--- Information shown Enclosed Below ---
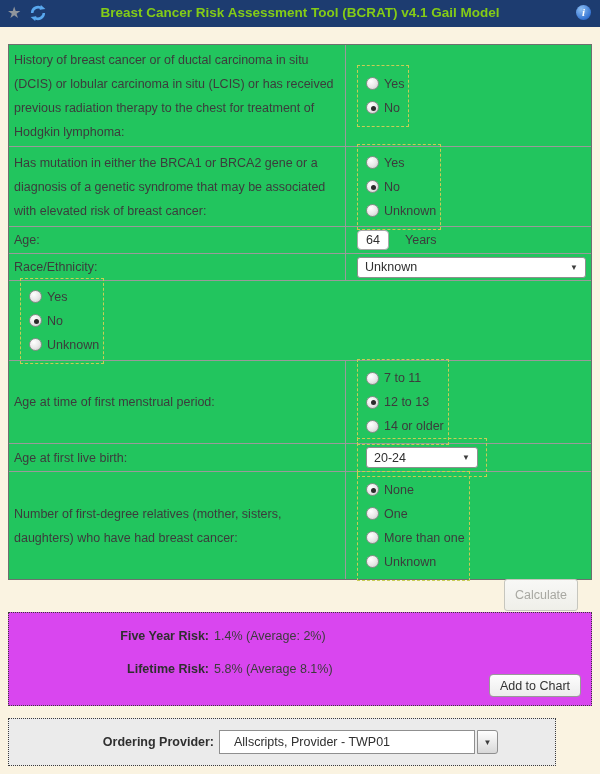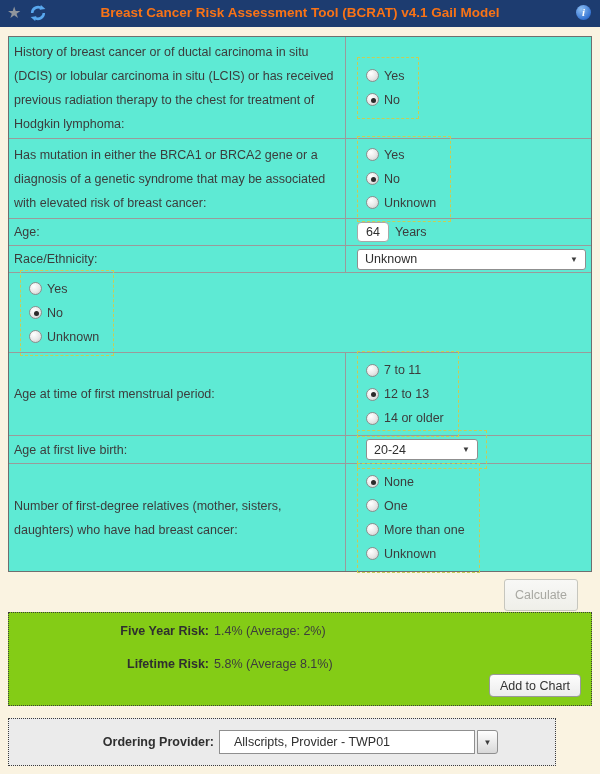"Breast Cancer Risk Assessment Tool" .title { color: #f97316 -> #84cc16 }
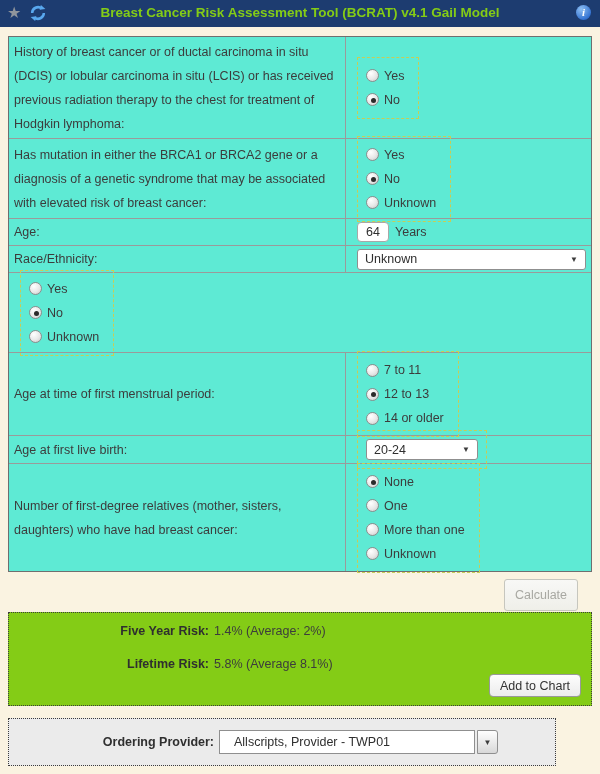"History of breast cancer or" .table { background: #5eead4 -> #22c55e; top: 36px -> 44px }
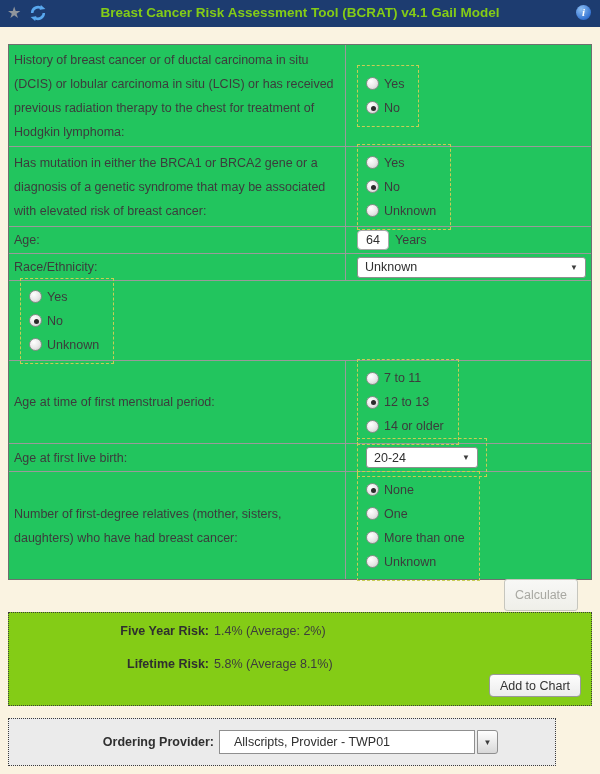"Yes" .radio-group { padding: 6px 14px 6px 8px -> 6px 4px 6px 8px }
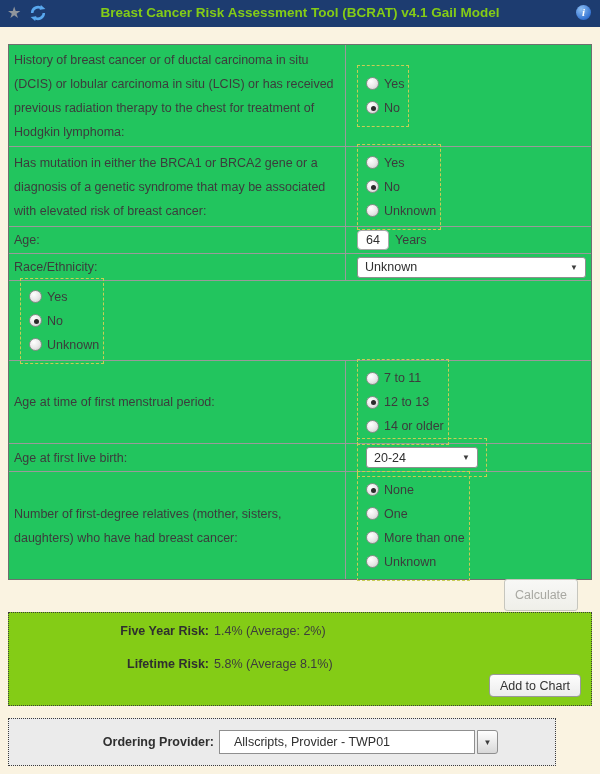"64" .age-input { margin-right: 6px -> 16px }
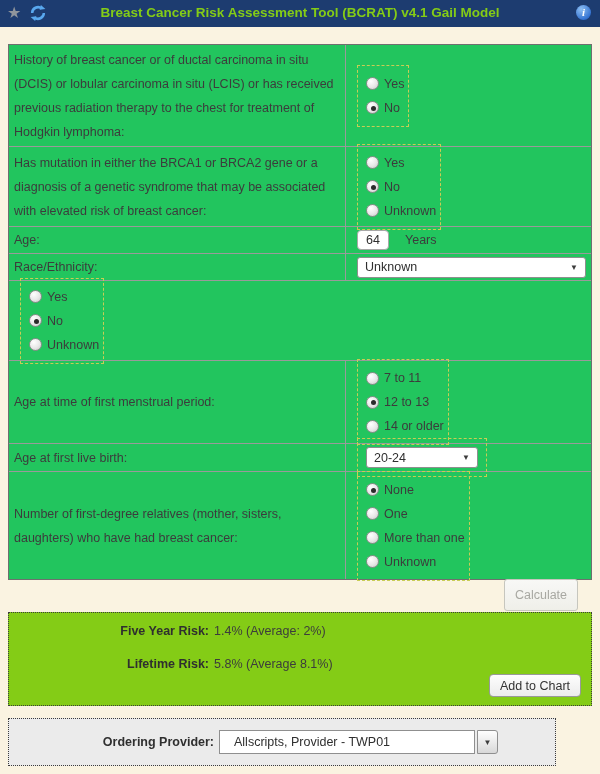"Five Year Risk:" .results { background: #84cc16 -> #d946ef; padding-top: 8px -> 13px }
--- End of Enclosed Information shown ---
◆ **Goal of the exercise**:
Could you set down every record above exactly as written, leaving out the pictures?

◆ **Answer to the problem**:
"Breast Cancer Risk Assessment Tool" .title { color: #f97316 -> #84cc16 }
"History of breast cancer or" .table { background: #5eead4 -> #22c55e; top: 36px -> 44px }
"Yes" .radio-group { padding: 6px 14px 6px 8px -> 6px 4px 6px 8px }
"64" .age-input { margin-right: 6px -> 16px }
"Five Year Risk:" .results { background: #84cc16 -> #d946ef; padding-top: 8px -> 13px }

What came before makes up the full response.